Getting it right and getting it wrong

By Jan Tunér


In mid-2014 a LPT study by Arany et al. experienced considerable international publicity. The leading Swedish morning paper Dagens Nyheter presented the study over two full pages, see below:

This was good news, LPT studies are rarely covered in the news. But getting things right about LPT seems to be almost as easy as getting it wrong. However, before we plunge into that matter, here is an abstract of the study:

Rapid advancements in the field of stem cell biology have led to many current efforts to exploit stem cells as therapeutic agents in regenerative medicine. However, current ex vivo cell manipulations common to most regenerative approaches create a variety of technical and regulatory hurdles to their clinical translation, and even simpler approaches that use exogenous factors to differentiate tissue-resident stem cells carry significant off-target side effects. We show that non-ionizing, low-power laser (LPL) treatment can instead be used as a minimally invasive tool to activate an endogenous latent growth factor complex, transforming growth factor-β1 (TGF-β1) that subsequently differentiates host stem cells to promote tissue regeneration. LPL treatment induced reactive oxygen species (ROS) in a dose-dependent manner, which, in turn, activated latent TGF-β1 (LTGF-β1) via a specific methionine residue (at position 253 on LAP). Laser-activated TGF-β1 was capable of differentiating human dental stem cells in vitro. Further, an in vivo pulp capping model in rat teeth demonstrated significant increase in dentin regeneration after LPL treatment. These in vivo effects were abrogated in TGF-β receptor II (TGF-βRII) conditional knockout (DSPP(Cre)TGF-βRII(fl/fl)) mice or when wild-type mice were given a TGF-βRI inhibitor. These findings indicate a pivotal role for TGF-β in mediating LPL-induced dental tissue regeneration.
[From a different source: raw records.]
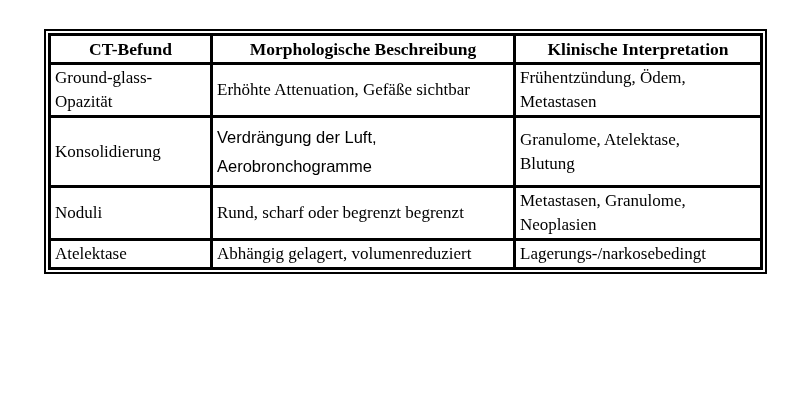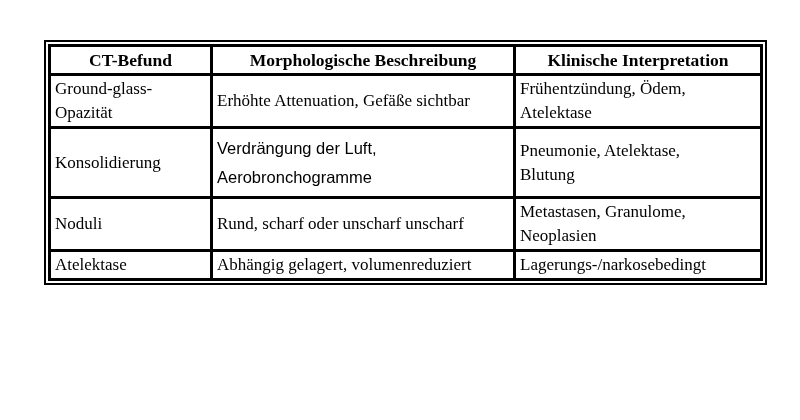"CT-Befund" .table-frame { top: 40px -> 29px }
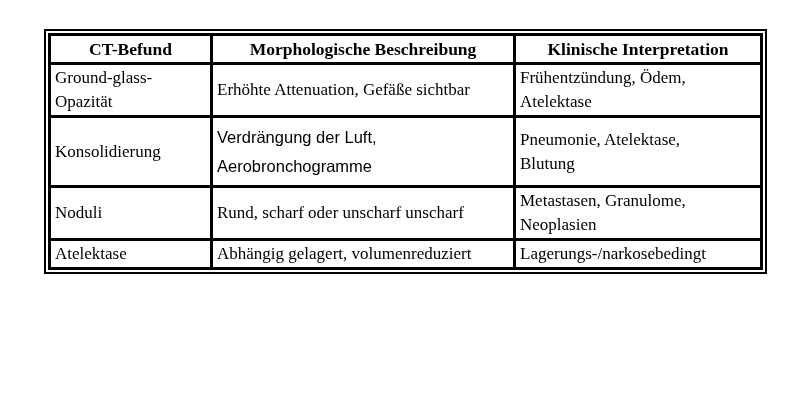"Frühentzündung, Ödem," td { text: Atelektase -> Metastasen }
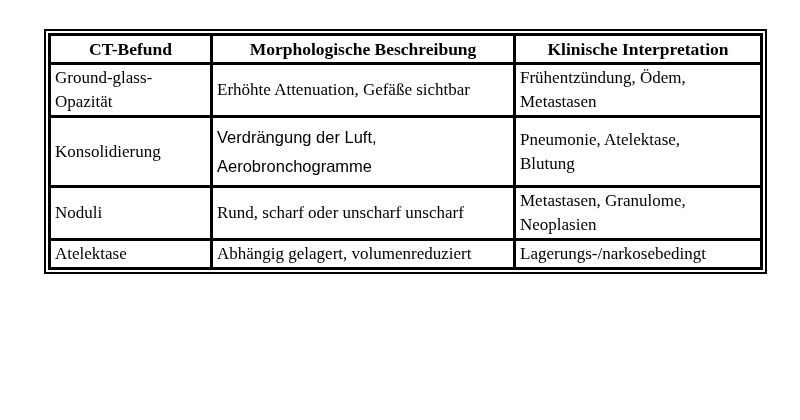"Pneumonie, Atelektase," td { text: Pneumonie -> Granulome }
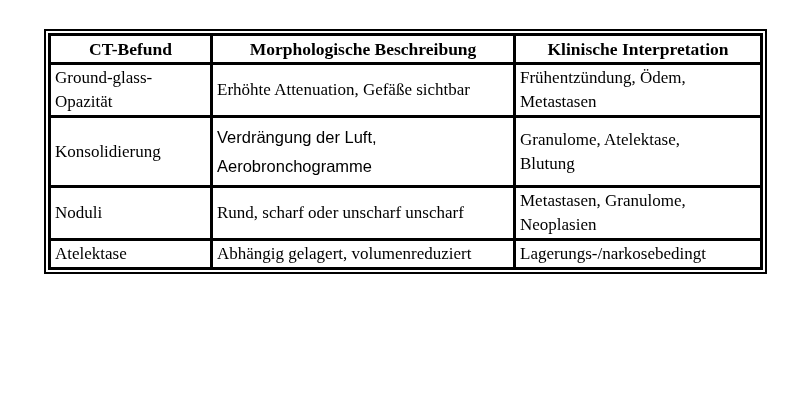"Rund, scharf oder unscharf unscharf" td { text: unscharf unscharf -> begrenzt begrenzt }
More broadly, this work outlines a mechanistic basis for harnessing resident stem cells with a light-activated endogenous cue for clinical regenerative applications.

Now back to Dagens Nyheter. It is not easy for a journalist to present science in a style that is easy to understand for the average reader and, at the same time, correct in the details. Unfortunately the scientific editor contacted the wrong person. She called the Karolinska Institute in Stockholm and landed at the department of periodontology. This department has a PhD in laser dentistry with five published studies (Talat Qadri). But the person on the phone was obviously unaware of this and gladly answered to the questions. She thought the study was very good but it would take time before it could be applied in dentistry. “We do not make holes into the pulp” as in the study. Don’t we? There are things like accidental pulpal lesions in adults and intentional removal of the coronary pulp in deciduous teeth. In these cases dentists perform “pulp capping” with a dressing. So we do make “holes”, although not always intentionally. The aims of the pulp capping is to create a new dentin barrier – exactly what the Arany study did, but with better outcome thanks to the laser. The interviewed dentist also believed that it would take time before dentist would use therapeutic lasers. Well, they are already doing it!

So here we have a negative description of the usefulness of the results in the study. And all wrong. It is not easy to be a journalist–such a person has to get a fair insight into many fields–and especially a scientific journalist. But it didn’t end with an unfortunate selection of a dentist to be interviewed. The headline of the article in Dagens Nyheter reads: “Laser makes teeth repair themselves”. Well, laser does not; cavities still have to be drilled and filled. So it is an overstatement. But the laser can save teeth with deep cavities and teeth with exposed vital pulp.

Later on Praveen Arany was also interviewed in the journal of the Swedish Dental Association (Tandläkartidningen). This article was much better, to say the least.

What can we learn from this story? Well, first of all I would like to know how the authors managed to obtain such great publicity. A very good study, indeed, but these come in the hundreds every week and editors are picky. And then we can learn that whenever you read an article in the news and you are an expert in the field, you are bound to be disappointed. Journalism is hectic. And trying to get it right afterwards is of no use. I know! However, the mere fact that LPT is featured is good. We have to be grateful, still. And grateful to Praveen Arany and his team for creating great advances in laser phototherapy. Praveen is the current president of the North American Association for Light Therapy, here caught at NAALT2009. The lady is Hyunjung Kim from Korea.